Screenshot and code edit data:

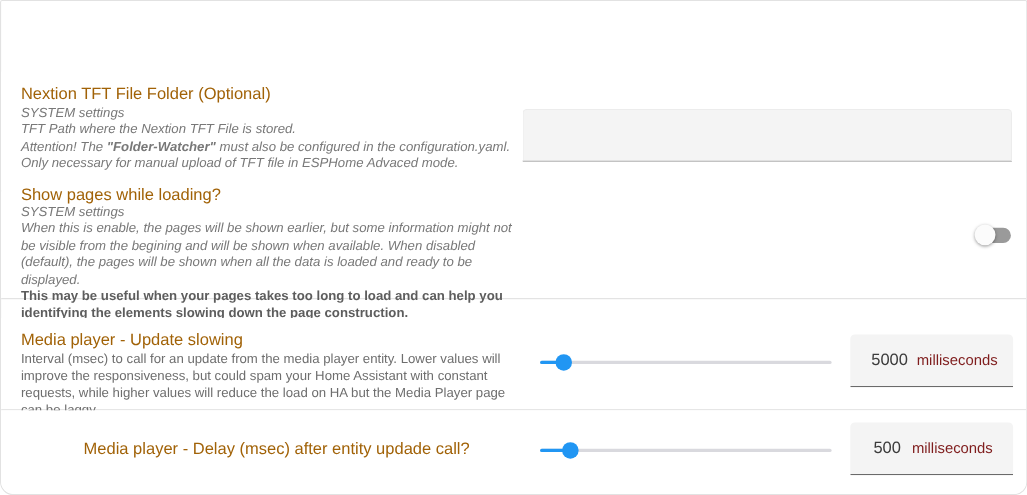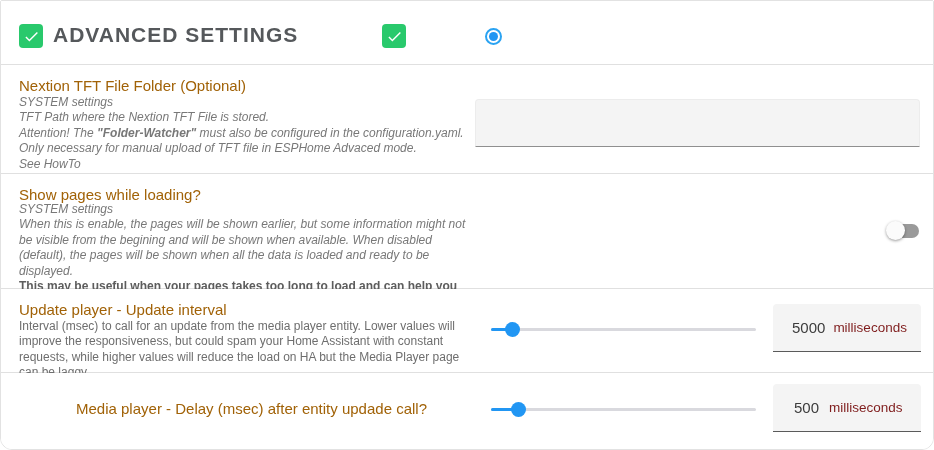--- a/index.html
+++ b/index.html
@@ -115,22 +115,6 @@
 
 <div class="page">
 
-  <div class="section sec-header">
-    <span class="checkbox cb-left">
-      <svg viewBox="0 0 24 24">
-        <path d="M9 16.2 4.8 12l-1.4 1.4L9 19 21 7l-1.4-1.4z"></path>
-      </svg>
-    </span>
-    <h1 class="page-title">ADVANCED SETTINGS</h1>
-    <span class="checkbox cb-right">
-      <svg viewBox="0 0 24 24">
-        <path d="M9 16.2 4.8 12l-1.4 1.4L9 19 21 7l-1.4-1.4z"></path>
-      </svg>
-    </span>
-    <span class="radio">
-      <span class="dot"></span>
-    </span>
-  </div>
 
   <div class="section sec-1">
     <div class="sec-title">Nextion TFT File Folder (Optional)</div>

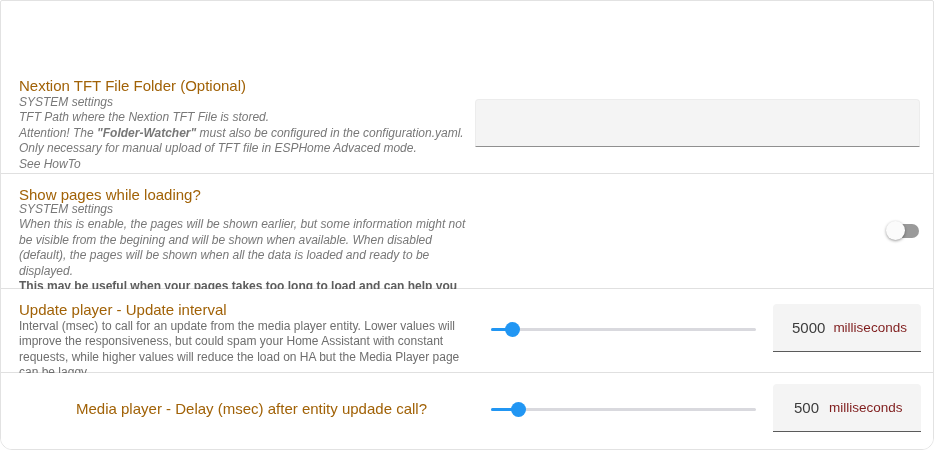--- a/index.html
+++ b/index.html
@@ -18,7 +18,7 @@
   .section { position: absolute; left: 0; right: 0; border-bottom: 1px solid #e0e0e0; background: #fff; }
   .sec-header { top: 0;   height: 64px; }
   .sec-1      { top: 64px;  height: 109px; }
-  .sec-2      { top: 173px; height: 115px; padding-left: 32px; }
+  .sec-2      { top: 156px; height: 115px; padding-left: 32px; }
   .sec-3      { top: 288px; height: 84px; }
   .sec-4      { top: 372px; height: 78px; border-bottom: none; text-align: center; }
 

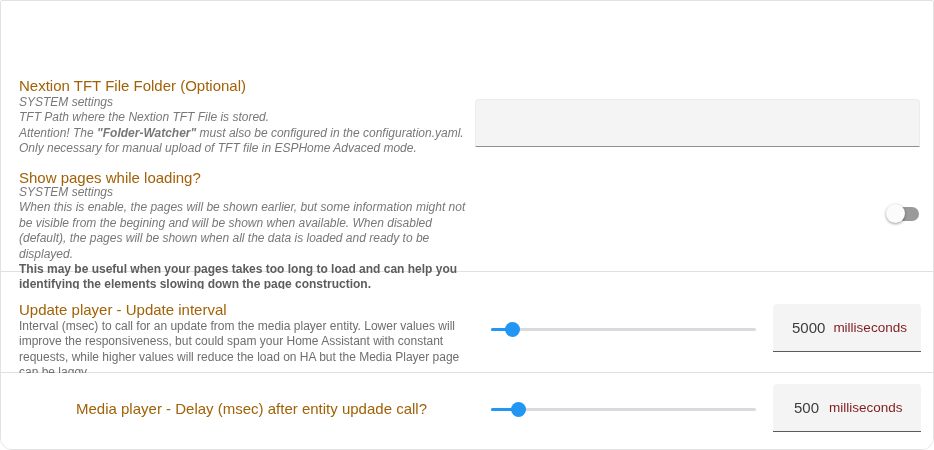--- a/index.html
+++ b/index.html
@@ -142,7 +142,7 @@
   </div>
 
   <div class="section sec-3">
-    <div class="sec-title">Update player - Update interval</div>
+    <div class="sec-title">Media player - Update slowing</div>
     <div class="desc">Interval (msec) to call for an update from the media player entity. Lower values will improve the responsiveness, but could spam your Home Assistant with constant requests, while higher values will reduce the load on HA but the Media Player page can be laggy.</div>
     <div class="slider">
       <div class="slider-track">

__PROBLEM__. Each line above that contains the word "player" should be copied.

__RESULT OF THE TASK__.
-    <div class="sec-title">Update player - Update interval</div>
+    <div class="sec-title">Media player - Update slowing</div>
     <div class="desc">Interval (msec) to call for an update from the media player entity. Lower values will improve the responsiveness, but could spam your Home Assistant with constant requests, while higher values will reduce the load on HA but the Media Player page can be laggy.</div>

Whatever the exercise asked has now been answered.